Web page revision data
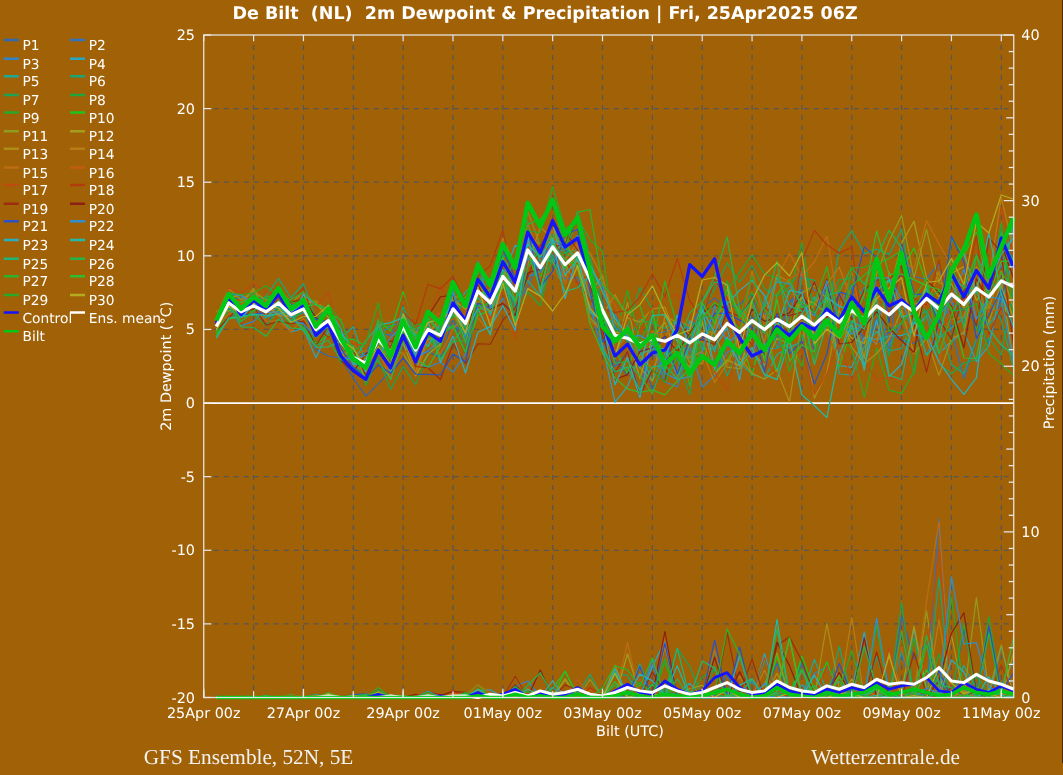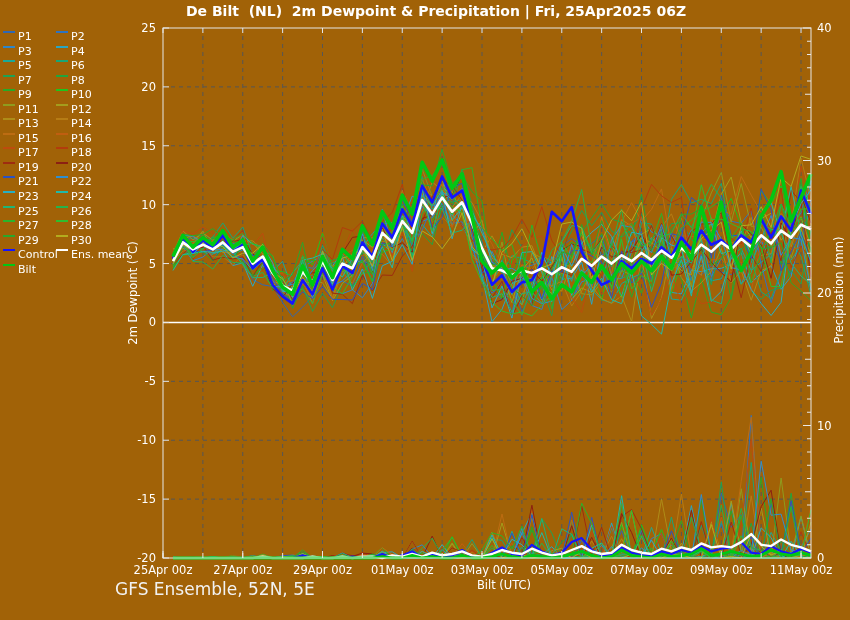--- a/index.html
+++ b/index.html
@@ -10,21 +10,21 @@
   svg{position:absolute;left:0;top:0;}
   .legend{position:absolute;left:3px;top:31px;display:grid;
           grid-template-columns:53px auto;grid-auto-rows:14.55px;}
   .legend-item{display:flex;align-items:flex-start;}
   .legend-sw{width:12px;height:2px;margin-right:3px;flex:none;}
   .legend-lb{font-size:11px;line-height:1;color:#fff;white-space:nowrap;}
   .ax-title{position:absolute;font-size:11.5px;color:#fff;white-space:nowrap;}
   .ax-left{left:133px;top:293px;transform:translate(-50%,-50%) rotate(-90deg);}
   .ax-right{left:839px;top:290px;transform:translate(-50%,-50%) rotate(-90deg);}
   .ax-x{left:444px;top:578px;width:120px;text-align:center;font-size:11.5px;}
-  .footer{position:absolute;top:579px;font-size:17px;color:#f2f2f2;letter-spacing:0;}
+  .footer{position:absolute;top:596px;font-size:17px;color:#f2f2f2;letter-spacing:0;font-family:Liberation Serif, serif;}
   .footer-left{left:115px;}
   .footer-right{left:649px;}
 </style>
 </head>
 <body>
 
 <div class="screen">
   <div class="chart-title">De Bilt  (NL)  2m Dewpoint &amp; Precipitation | Fri, 25Apr2025 06Z</div>
   <div class="legend" id="legend">
       <div class="legend-item">
@@ -386,13 +386,14 @@
         <text x="817" y="429.5" fill="#fff" font-size="11.5" text-anchor="start" font-family="DejaVu Sans, sans-serif">10</text>
         <text x="817" y="297" fill="#fff" font-size="11.5" text-anchor="start" font-family="DejaVu Sans, sans-serif">20</text>
         <text x="817" y="164.5" fill="#fff" font-size="11.5" text-anchor="start" font-family="DejaVu Sans, sans-serif">30</text>
         <text x="817" y="32" fill="#fff" font-size="11.5" text-anchor="start" font-family="DejaVu Sans, sans-serif">40</text>
       </g>
     </svg>
   <div class="ax-title ax-left">2m Dewpoint (°C)</div>
   <div class="ax-title ax-right">Precipitation (mm)</div>
   <div class="ax-title ax-x">Bilt (UTC)</div>
   <div class="footer footer-left">GFS Ensemble, 52N, 5E</div>
+  <div class="footer footer-right">Wetterzentrale.de</div>
 </div>
 
 </body></html>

** EXERCISE INSTRUCTIONS **
Leave the pictures out and output the rest of the data word for word.

** EXPECTED ANSWER **
--- a/index.html
+++ b/index.html
@@ -10,21 +10,21 @@
   svg{position:absolute;left:0;top:0;}
   .legend{position:absolute;left:3px;top:31px;display:grid;
           grid-template-columns:53px auto;grid-auto-rows:14.55px;}
   .legend-item{display:flex;align-items:flex-start;}
   .legend-sw{width:12px;height:2px;margin-right:3px;flex:none;}
   .legend-lb{font-size:11px;line-height:1;color:#fff;white-space:nowrap;}
   .ax-title{position:absolute;font-size:11.5px;color:#fff;white-space:nowrap;}
   .ax-left{left:133px;top:293px;transform:translate(-50%,-50%) rotate(-90deg);}
   .ax-right{left:839px;top:290px;transform:translate(-50%,-50%) rotate(-90deg);}
   .ax-x{left:444px;top:578px;width:120px;text-align:center;font-size:11.5px;}
-  .footer{position:absolute;top:579px;font-size:17px;color:#f2f2f2;letter-spacing:0;}
+  .footer{position:absolute;top:596px;font-size:17px;color:#f2f2f2;letter-spacing:0;font-family:Liberation Serif, serif;}
   .footer-left{left:115px;}
   .footer-right{left:649px;}
 </style>
 </head>
 <body>
 
 <div class="screen">
   <div class="chart-title">De Bilt  (NL)  2m Dewpoint &amp; Precipitation | Fri, 25Apr2025 06Z</div>
   <div class="legend" id="legend">
       <div class="legend-item">
@@ -386,13 +386,14 @@
         <text x="817" y="429.5" fill="#fff" font-size="11.5" text-anchor="start" font-family="DejaVu Sans, sans-serif">10</text>
         <text x="817" y="297" fill="#fff" font-size="11.5" text-anchor="start" font-family="DejaVu Sans, sans-serif">20</text>
         <text x="817" y="164.5" fill="#fff" font-size="11.5" text-anchor="start" font-family="DejaVu Sans, sans-serif">30</text>
         <text x="817" y="32" fill="#fff" font-size="11.5" text-anchor="start" font-family="DejaVu Sans, sans-serif">40</text>
       </g>
     </svg>
   <div class="ax-title ax-left">2m Dewpoint (°C)</div>
   <div class="ax-title ax-right">Precipitation (mm)</div>
   <div class="ax-title ax-x">Bilt (UTC)</div>
   <div class="footer footer-left">GFS Ensemble, 52N, 5E</div>
+  <div class="footer footer-right">Wetterzentrale.de</div>
 </div>
 
 </body></html>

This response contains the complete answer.